Audio encoders FFmpeg can use
 FFmpeg can encode to a wide variety of lossy audio formats.

Here are some popular lossy formats with encoders listed that FFmpeg can use:

Dolby Digital: ac3
Dolby Digital Plus: eac3
MP2: libtwolame, mp2
Windows Media Audio 1: wmav1
Windows Media Audio 2: wmav2
AAC LC: libfdk_aac, aac
HE-AAC: libfdk_aac
Vorbis: libvorbis, vorbis
MP3: libmp3lame, libshine
Opus: libopus

Based on quality produced from high to low:
libopus > libvorbis >= libfdk_aac > aac > libmp3lame >= eac3/ac3 > libtwolame > vorbis > mp2 > wmav2/wmav1

The >= sign means greater or the same quality.
This list is just a general guide and there may be cases where a codec listed to the right will perform better than one listed to the left at certain bitrates.
The highest quality internal/native encoder available in FFmpeg without any external libraries is aac.

Please note it is not recommended to use the experimental vorbis for Vorbis encoding; use libvorbis instead.
Please note that wmav1 and wmav2 don't seem to be able to reach transparency at any given bitrate.

Recommended minimum bitrates to use

The bitrates listed here assume 2-channel stereo and a sample rate of 44.1kHz or 48kHz. Mono, speech, and quiet audio may require fewer bits.

    libopus – usable range ≥ 32Kbps. Recommended range ≥ 64Kbps
    libfdk_aac default AAC LC profile – recommended range ≥ 128Kbps; see AAC Encoding Guide.
    libfdk_aac -profile:a aac_he_v2 – usable range ≤ 48Kbps CBR. Transparency: Does not reach transparency.
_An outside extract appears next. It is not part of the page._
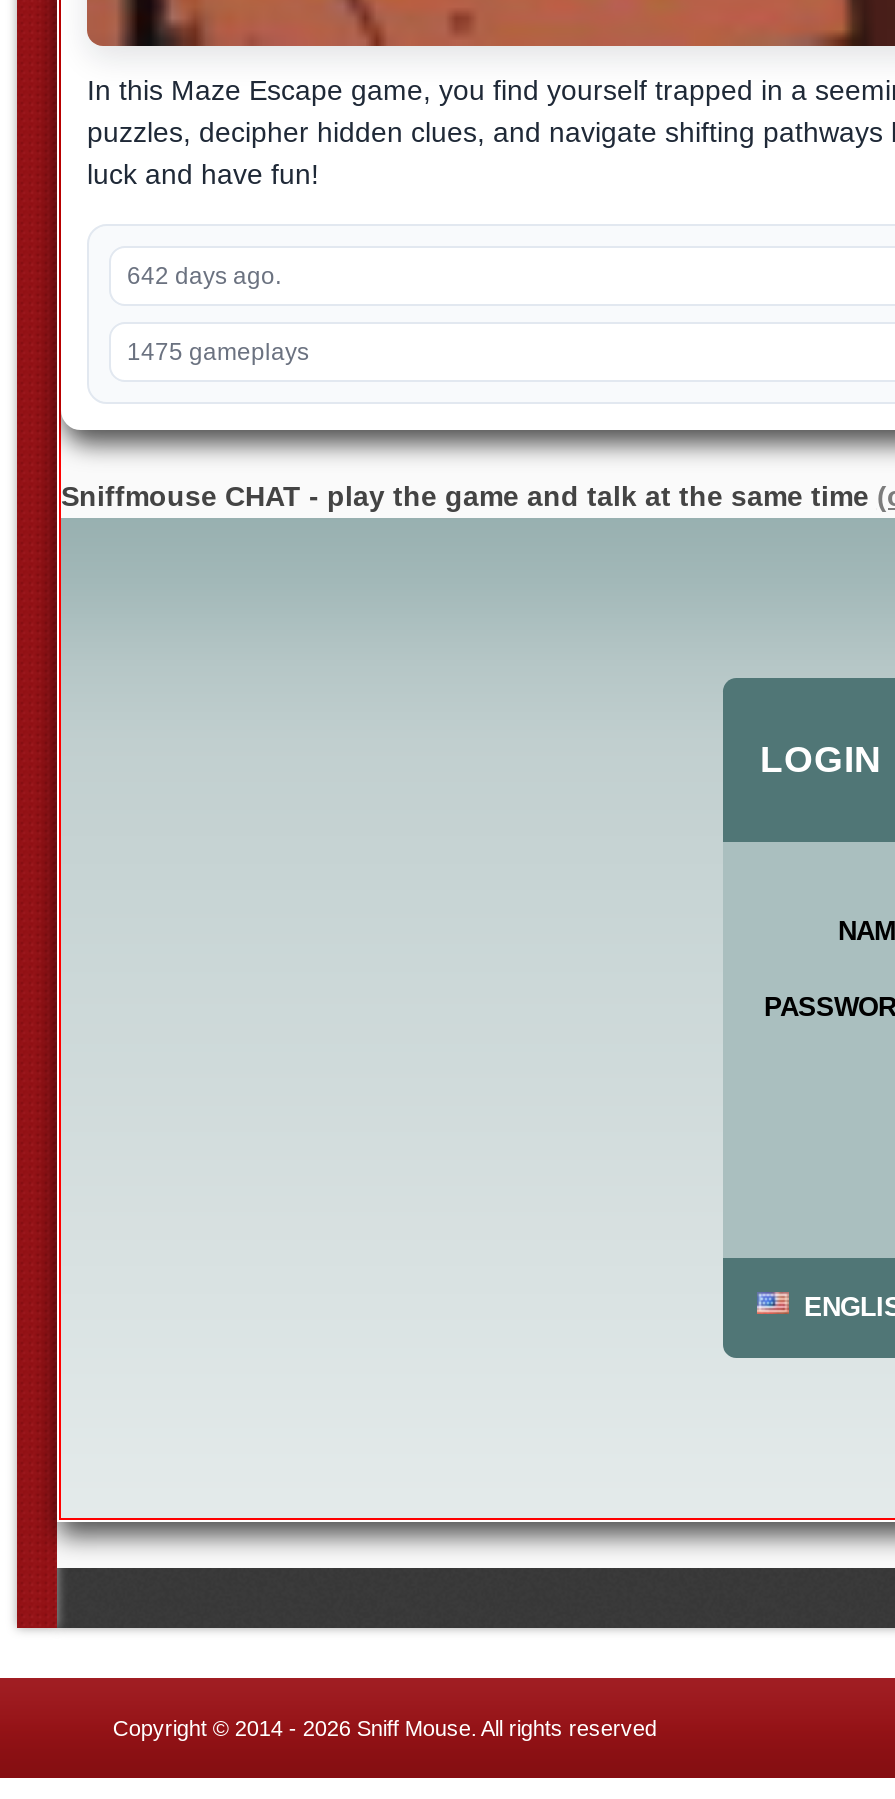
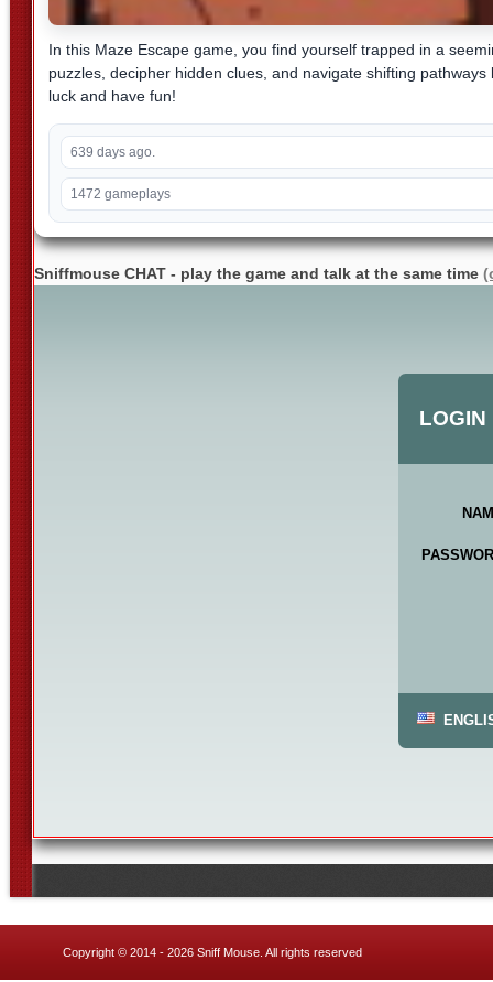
[127,262,281,290] 642 days ago. -> [70,145,155,160] 639 days ago.
[127,338,309,366] 1475 gameplays -> [70,186,171,202] 1472 gameplays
Use AAC LC instead to achieve transparency
    libfdk_aac -profile:a aac_he – usable range ≥ 48Kbps and ≤ 80Kbps CBR. Transparency: Does not reach transparency. Use AAC LC instead to achieve transparency
    libvorbis – usable range ≥ 96Kbps. Recommended range -aq 4 (≥ 128Kbps)
    libmp3lame – usable range ≥ 128Kbps. Recommended range -aq 2 (≥ 192Kbps)
    ac3 or eac3 – usable range ≥ 160Kbps. Recommended range ≥ 160Kbps

    Example of usage:

    ffmpeg -i input.wav -c:a libfaac -q:a 330 -cutoff 15000 output.m4a

    aac – usable range ≥ 32Kbps (depending on profile and audio). Recommended range ≥ 128Kbps
    Example of usage:

    ffmpeg -i input.wav output.m4a

    libtwolame – usable range ≥ 192Kbps. Recommended range ≥ 256Kbps
    mp2 – usable range ≥ 320Kbps. Recommended range ≥ 320Kbps

The vorbis and wmav1/wmav2 encoders are not worth using.
The wmav1/wmav2 encoder does not reach transparency at any bitrate.
The vorbis encoder does not use the bitrate specified in FFmpeg. On some samples it does sound reasonable, but the bitrate is very high.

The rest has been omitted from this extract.